In the mean­time, I con­tacted NSW Can­cer Coun­cil be­cause they were run­ning the Danc­ing With the Stars events. I do­nated all the ser­vices and it went pretty smoothly. From that day on I thought “we’ve re­ally got some­thing here”, a unique niche that’s re­gion­ally based.

I put some pro­tec­tion in place, so now it’s all trade­marked and I own the NZ, UK and Amer­i­can do­mains, so if we want to go global we can.

In the early days it was a Ther­momix cook­ing class fest – they’re the only tick­ets we used to sell. Now we do mas­sive fes­ti­vals like the ABBA and Elvis fes­ti­vals, and the Dubbo Show.

The Dubbo Show this year broke the record for ticket sales on­line at 7000. Since we started we are head­ing to­wards a quar­ter of a mil­lion ticket sales and it’s grow­ing at about 180 per cent. We’re grow­ing faster than we can han­dle which is a re­ally good prob­lem to have.

You also help lo­cal char­i­ties?

We’ve do­nated so much to char­i­ties.

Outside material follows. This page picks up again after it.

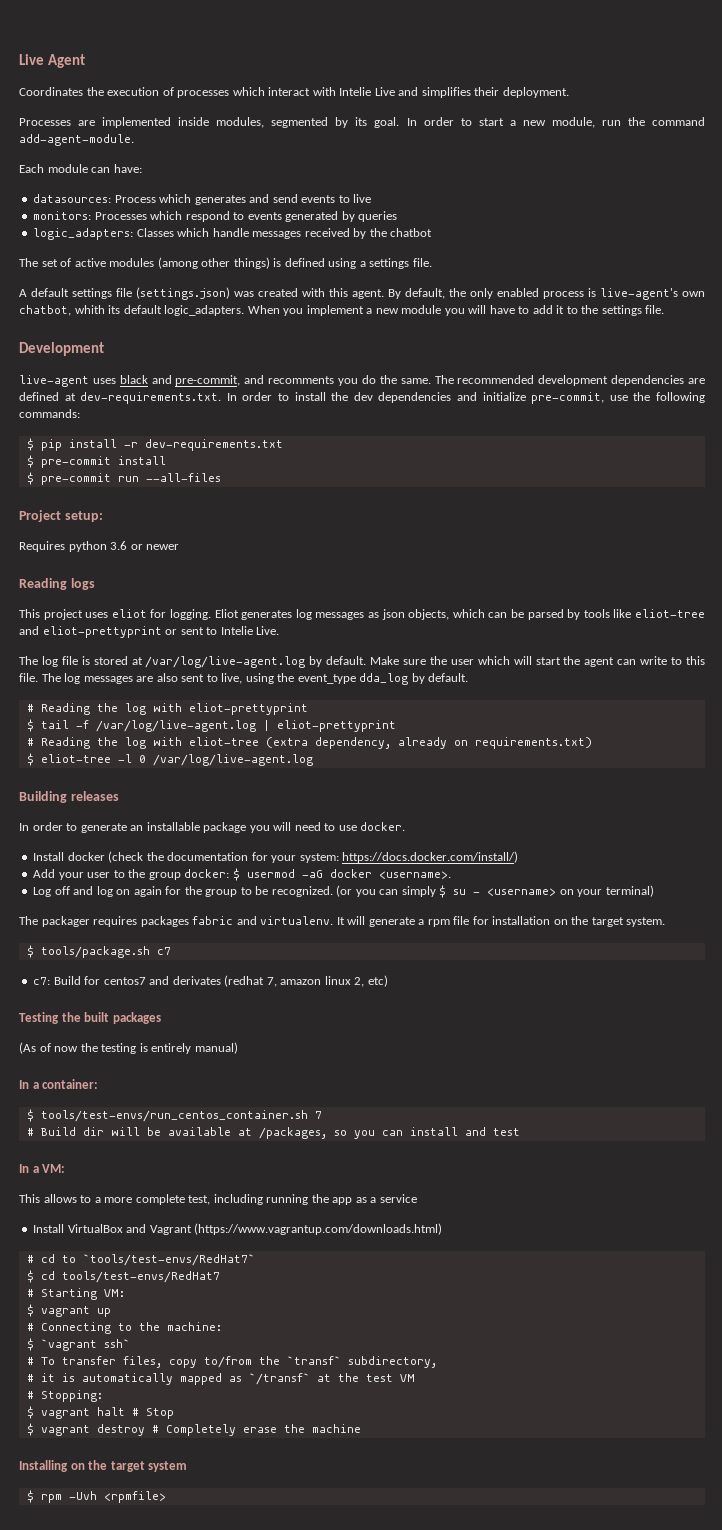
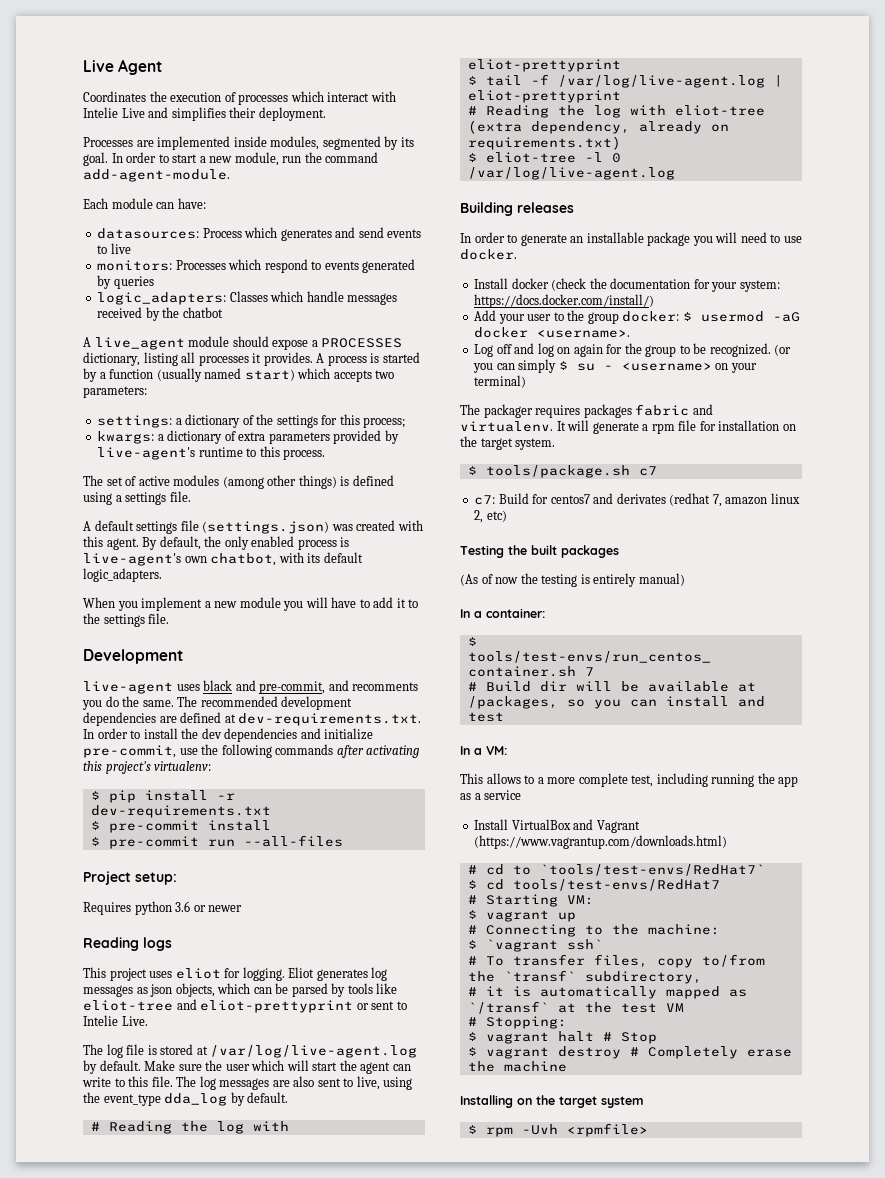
(433, 232) none -> [83,336,403,350] [83,352,420,366] [83,368,395,382] [83,386,147,398] [97,414,406,428] [97,430,399,444] [97,446,326,460] // A live_agent module should expose a PROCESSES dictionary, listing all processes it provides. A process is started by a function (usually named start) which accepts two parameters: // settings: a dictionary of the settings for this process; // kwargs: a dictionary of extra parameters provided by live-agent's runtime to this process.
[74,305,105,314] whith -> [278,552,304,563] with
(245, 310) none -> (162, 575) //
[19,409,80,418] commands: -> [275,744,420,758] [83,761,212,774] commands after activating this project's virtualenv:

Just the other night there was an event at the RSL Club and we sold the tick­ets for it and we raised $150,000 for that per­son.

We are spon­sor­ing the Dubbo Eisteddfod this year, so all ticket sales are com­ing through our sys­tem and all the money is go­ing back into the eisteddfod. We can give ac­cu­rate num­bers of who is at­tend­ing, it’s all about ac­count­abil­ity and data col­lec­tion.

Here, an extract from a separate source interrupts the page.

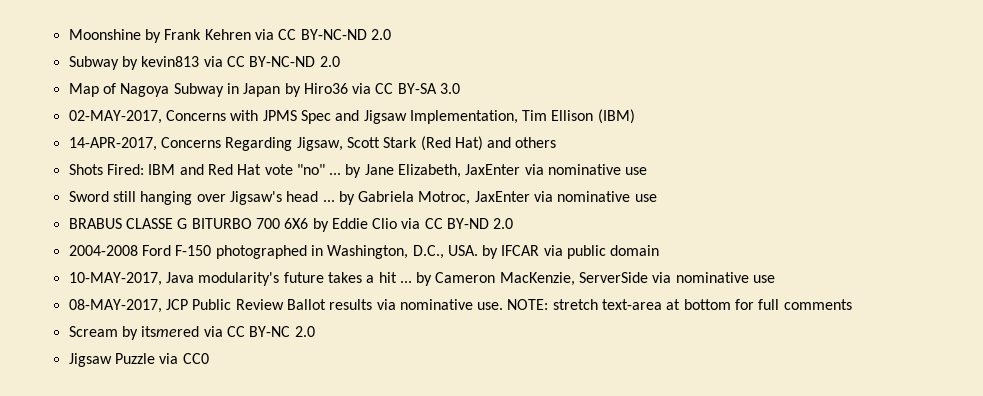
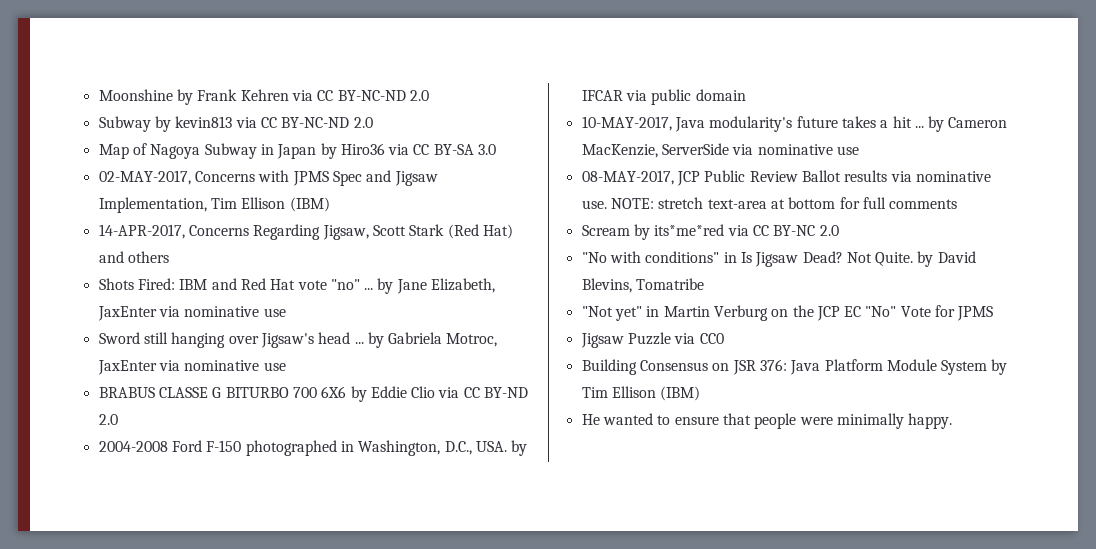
[141,326,200,337] itsmered -> [654,224,725,236] its*me*red
[68,353,209,367] Jigsaw Puzzle via CC0 -> [581,251,976,267] [581,278,704,293] [581,305,994,321] [580,332,724,348] [581,359,1008,375] [581,386,701,401] [581,413,953,429] "No with conditions" in Is Jigsaw Dead? Not Quite. by David Blevins, Tomatribe // "Not yet" in Martin Verburg on the JCP EC "No" Vote for JPMS // Jigsaw Puzzle via CC0 // Building Consensus on JSR 376: Java Platform Module System by Tim Ellison (IBM) // He wanted to ensure that people were minimally happy.

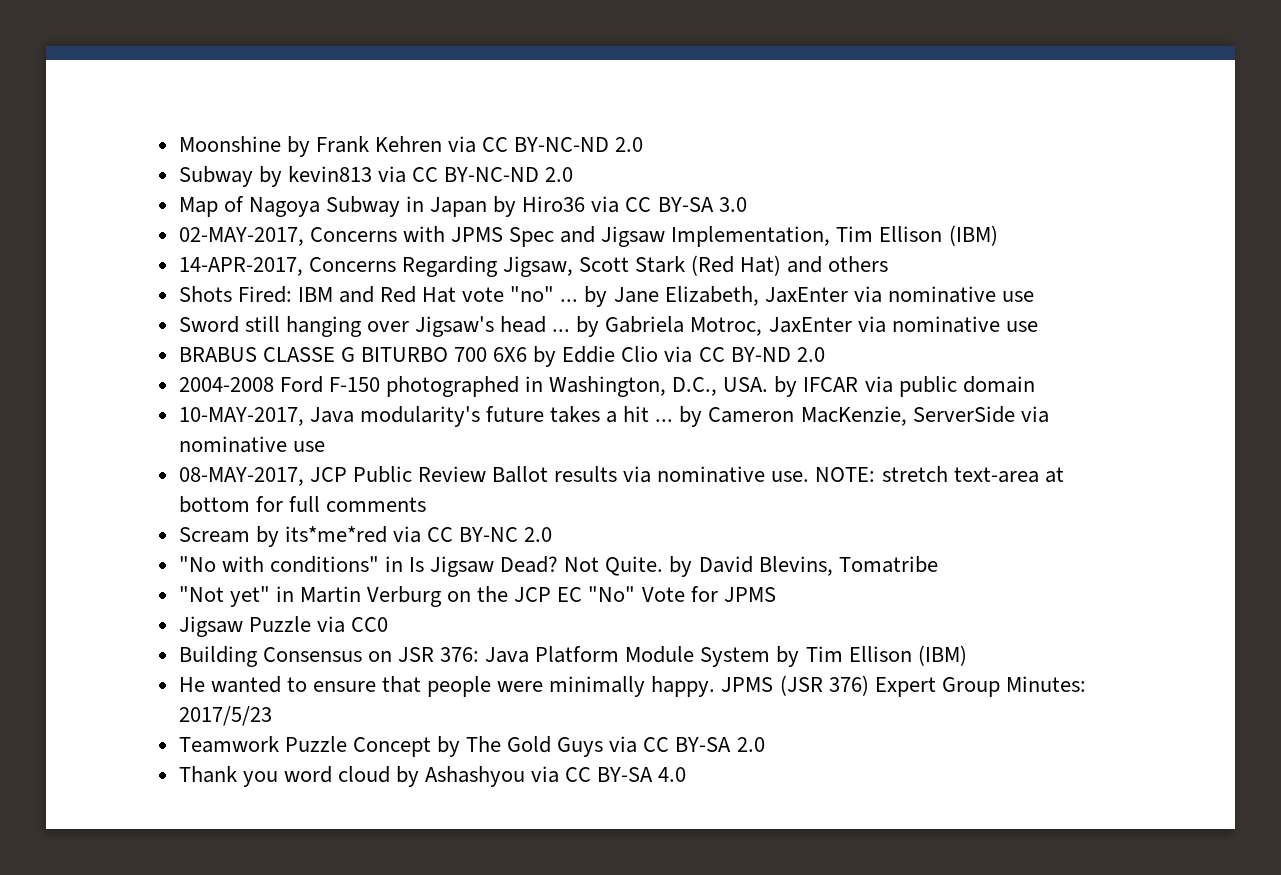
(953, 421) none -> [721,675,1086,697] [178,706,272,726] [178,736,765,757] [178,766,687,787] JPMS (JSR 376) Expert Group Minutes: 2017/5/23 // Teamwork Puzzle Concept by The Gold Guys via CC BY-SA 2.0 // Thank you word cloud by Ashashyou via CC BY-SA 4.0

Have you had any prob­lems with or­gan­is­ers?

We have had or­gan­is­ers sign up who are ac­tu­ally money laun­der­ers and we were lucky enough to catch one the other day. An or­gan­iser will sign up and the event will never take place, they have stolen credit cards and they feed the credit cards in hop­ing that we send the money to them. We have a mech­a­nism in place to catch them.

We caught one the other day – it took us three min­utes, we have all their de­tails and the author­i­ties are now onto that. The po­lice com­pli­mented us on how good it was that we were able to give them so much in­for­ma­tion about this per­son.

Best ad­vice to some­one start­ing a new busi­ness?

The mes­sage would be: don’t be scared to try some­thing if you’ve got an idea – then don’t let any­one say you can’t do it be­cause you can if you put your mind to what you want to do. What we’ve achieved hasn’t been handed to us – it’s been long hours, but I love get­ting up ev­ery morn­ing want­ing to come to work.

The more that we de­velop, the more I get ex­cited about do­ing it – it’s like a healthy drug. It’s got noth­ing to do with money and it never has been about the money. It’s about pro­duc­ing some­thing that gives en­joy­ment to other peo­ple.